Supplied data START

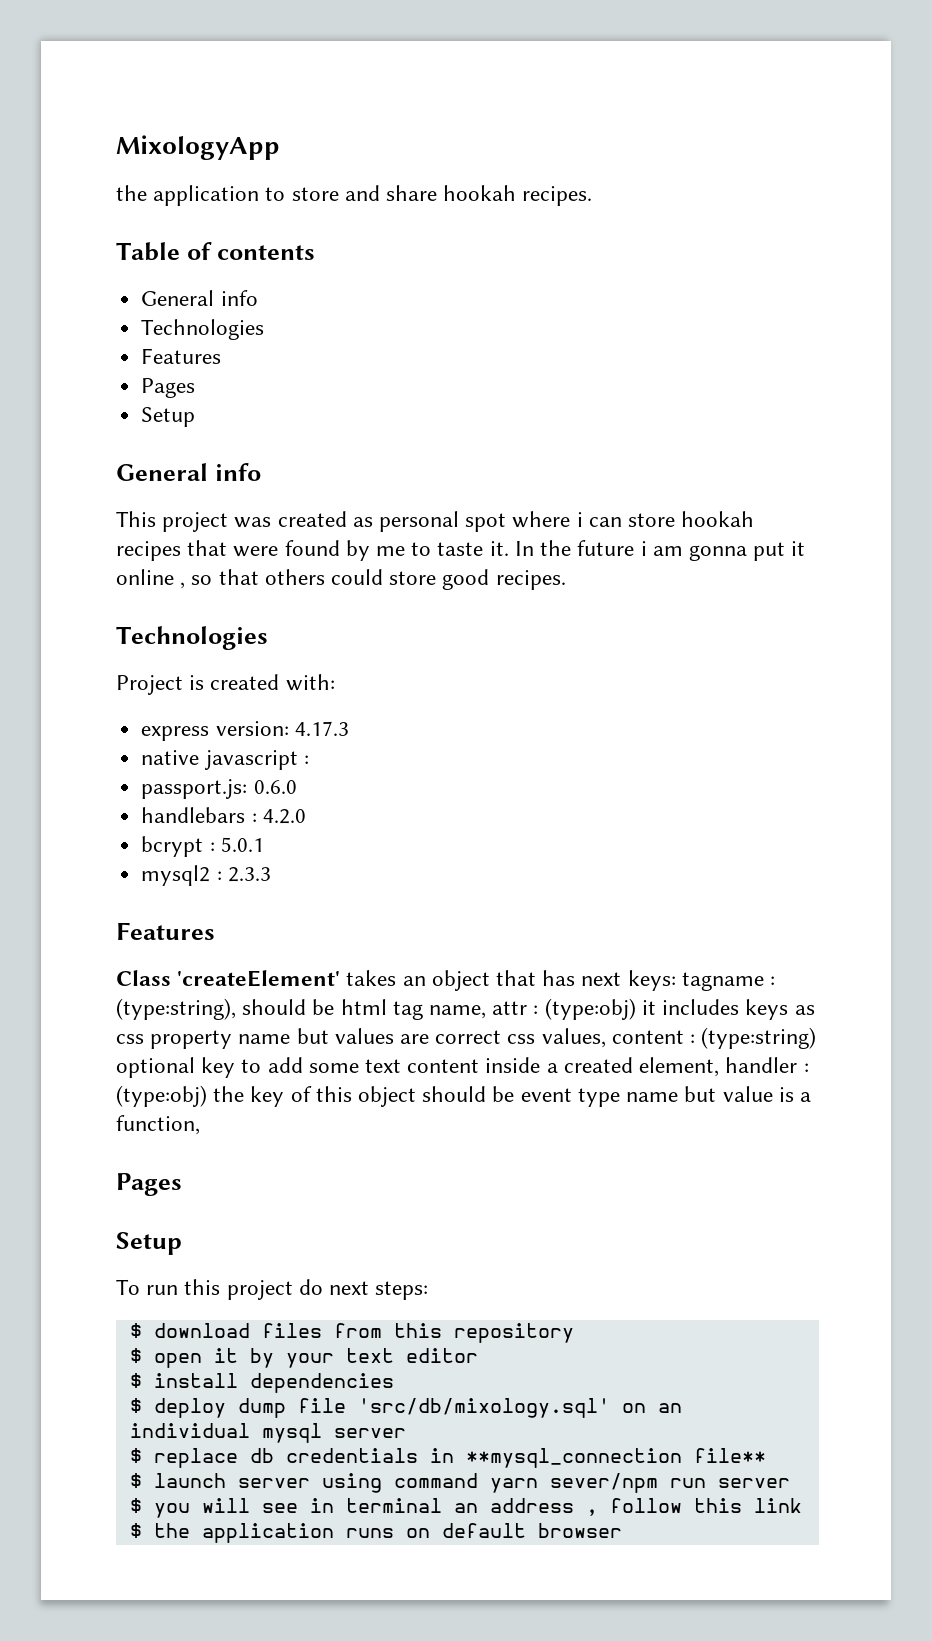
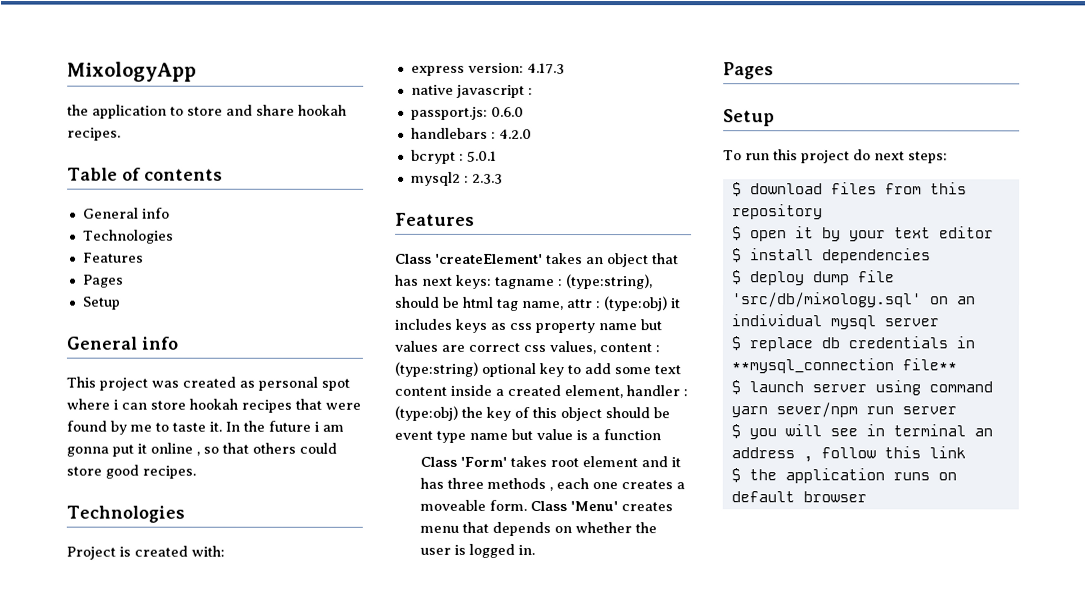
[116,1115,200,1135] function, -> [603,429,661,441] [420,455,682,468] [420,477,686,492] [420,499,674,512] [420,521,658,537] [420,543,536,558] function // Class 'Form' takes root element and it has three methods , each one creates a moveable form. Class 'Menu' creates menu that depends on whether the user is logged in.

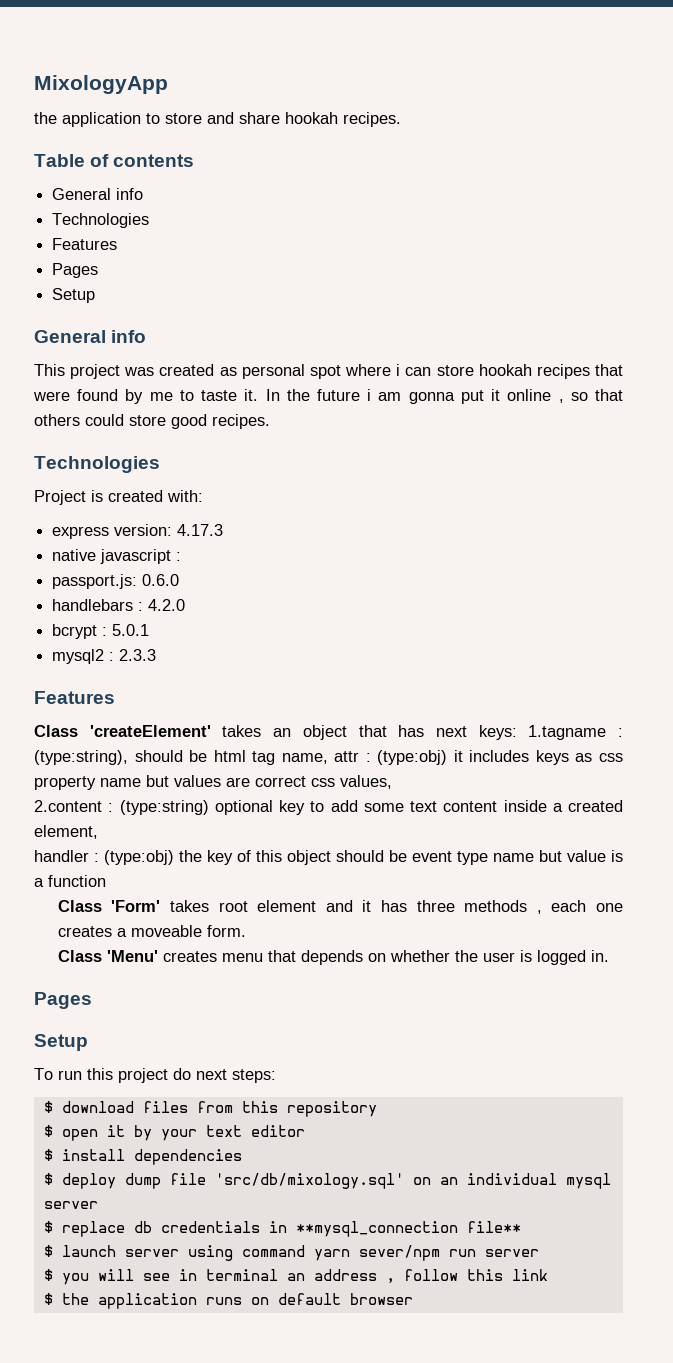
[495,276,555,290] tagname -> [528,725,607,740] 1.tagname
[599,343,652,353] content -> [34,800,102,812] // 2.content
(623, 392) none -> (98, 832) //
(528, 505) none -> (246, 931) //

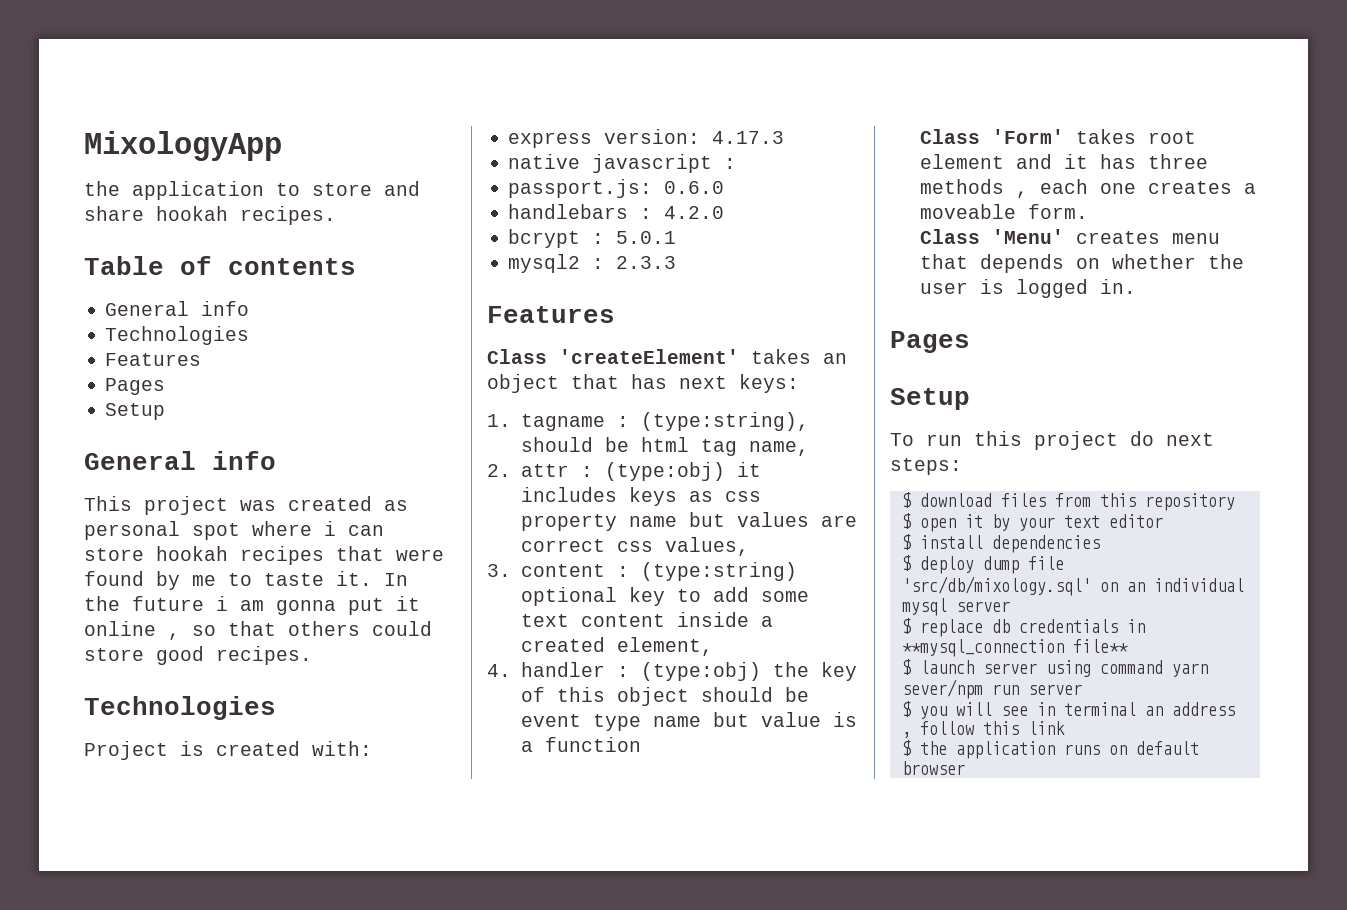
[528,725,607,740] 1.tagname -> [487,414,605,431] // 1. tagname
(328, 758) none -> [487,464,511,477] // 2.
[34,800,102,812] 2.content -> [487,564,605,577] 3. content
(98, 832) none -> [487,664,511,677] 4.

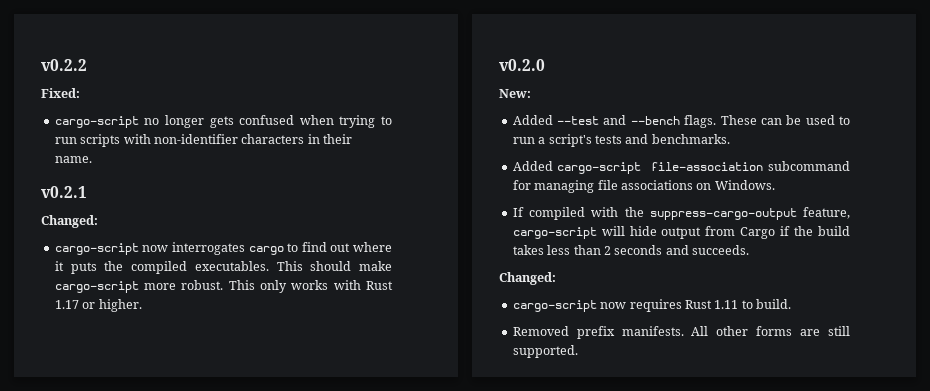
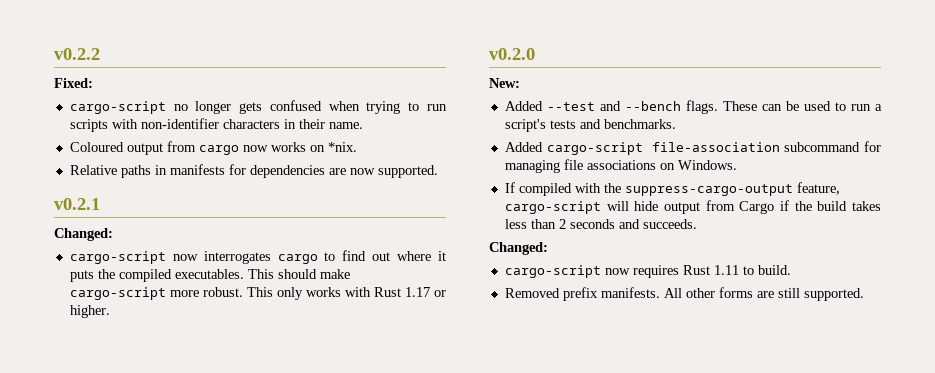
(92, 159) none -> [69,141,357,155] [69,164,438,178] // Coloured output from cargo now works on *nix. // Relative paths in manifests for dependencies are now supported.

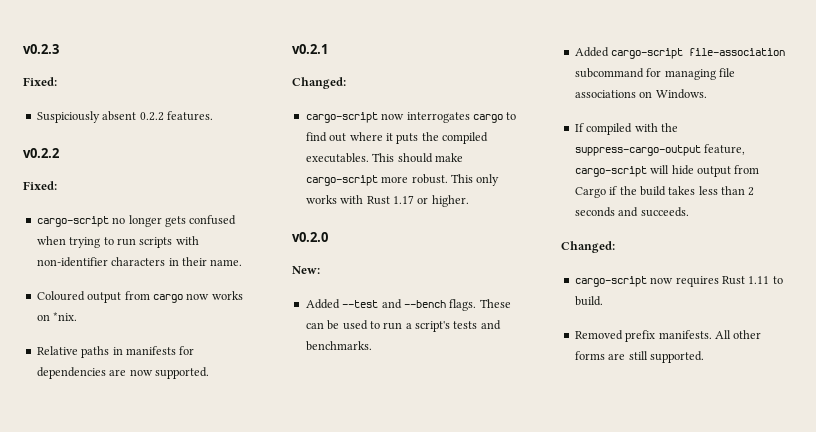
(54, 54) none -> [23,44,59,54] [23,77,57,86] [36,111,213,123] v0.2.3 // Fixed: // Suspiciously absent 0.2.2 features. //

Supplied data END

__Task statement__. Retype the records exactly, but skip the pictures.

__Answer to this exercise__.
[116,1115,200,1135] function, -> [603,429,661,441] [420,455,682,468] [420,477,686,492] [420,499,674,512] [420,521,658,537] [420,543,536,558] function // Class 'Form' takes root element and it has three methods , each one creates a moveable form. Class 'Menu' creates menu that depends on whether the user is logged in.

[495,276,555,290] tagname -> [528,725,607,740] 1.tagname
[599,343,652,353] content -> [34,800,102,812] // 2.content
(623, 392) none -> (98, 832) //
(528, 505) none -> (246, 931) //

[528,725,607,740] 1.tagname -> [487,414,605,431] // 1. tagname
(328, 758) none -> [487,464,511,477] // 2.
[34,800,102,812] 2.content -> [487,564,605,577] 3. content
(98, 832) none -> [487,664,511,677] 4.

(92, 159) none -> [69,141,357,155] [69,164,438,178] // Coloured output from cargo now works on *nix. // Relative paths in manifests for dependencies are now supported.

(54, 54) none -> [23,44,59,54] [23,77,57,86] [36,111,213,123] v0.2.3 // Fixed: // Suspiciously absent 0.2.2 features. //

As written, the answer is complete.